In 2009, there was a recognition that Tech Mahindra had become a very strong telecoms services company, which is very good but it’s just one vertical. And that is where an opportunity to acquire Satyam Computer Services came along. Satyam was actually going through a set of crises internally, so that was an opportunity in disguise, wherein Tech Mahindra acquired Satyam Computer Services, and that entity was known as Mahindra Satyam. On one side, you had telecoms services, and Satyam was known for its expertise in delivering projects to the broader enterprise industry.

Last June, the merger was totally consummated, and it became one Tech Mahindra entity. Today, Tech Mahindra is a $3 billion organisation, with close to 100,000 engineers.

Does Tech Mahindra focus more on the enterprise or telecoms now?

Let’s look at the combined Tech Mahindra entity. The largest vertical, in terms of revenue and focus, continues to be telecoms. That’s where the core strength has been built over a period of decades. Having said that, the unique opportunity we have today is that we bring a strong knowledge on one hand, because of our telecom expertise, but on the other side, we have very deep insights into customers’ business processes, and their business challenges. We believe today that the innovations and strategic market transitions are happening at the intersection of these two.

What are some of Tech Mahindra’s big regional successes?

We just completed our fiscal year in March, so our quarterly results are yet to be out, so I will not be able to discuss specific numbers. Having said that, I can very confidently say that we have grown faster in the Middle East compared to the majority of the rest of the world, including emerging markets. We have definitely grown faster compared to our competition in terms of our revenues. Our profitability has increased by double-digit points almost. From that perspective, in the Middle East, we are doing pretty well.

What are your plans for the Middle East?

It continues to be a high-focus market for us. The reason is very simple: While we are growing faster compared to the other regions, and potentially most of our competitors, is the market potential completely captured? The answer is no. If you look at the Middle East as a geography, it has so much to offer. I was at a launch for the Dubai Smart City. There is more investment being made to make this city a happier place to live. And these are all tangible projects launched by government departments.

Similarly, Expo 2020 is another thing which basically means that someone is going to build a brand new, integrated township. There is a huge and leading-edge development infrastructure that needs to be done. And if you go to Qatar, it’s a similar story relating to FIFA 2022, and Saudi is building infrastructure and airports as we speak. The rail lines are coming up — this side of the world doesn’t have any rail lines, so that’s a huge opportunity because, today, it’s all technology-driven.

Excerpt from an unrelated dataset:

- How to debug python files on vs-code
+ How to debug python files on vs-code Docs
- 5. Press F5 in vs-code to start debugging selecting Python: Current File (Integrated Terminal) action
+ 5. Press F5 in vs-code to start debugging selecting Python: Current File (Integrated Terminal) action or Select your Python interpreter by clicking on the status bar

I don’t think we are yet scratching the surface in terms of the business that this market has to offer. And I only see it accelerating because, whether you look at Expo 2020, or Smart Dubai, or the FIFA World Cup, technology is likely to be at the core of these new initiatives.

What are Tech Mahindra’s ambitions for the coming year?

We want to be one of the top three IT services organisations catering to the Middle East market. That is our stated vision and goal for this region. The way we want to do it is by serving our customers well in terms of helping to drive their business outcomes.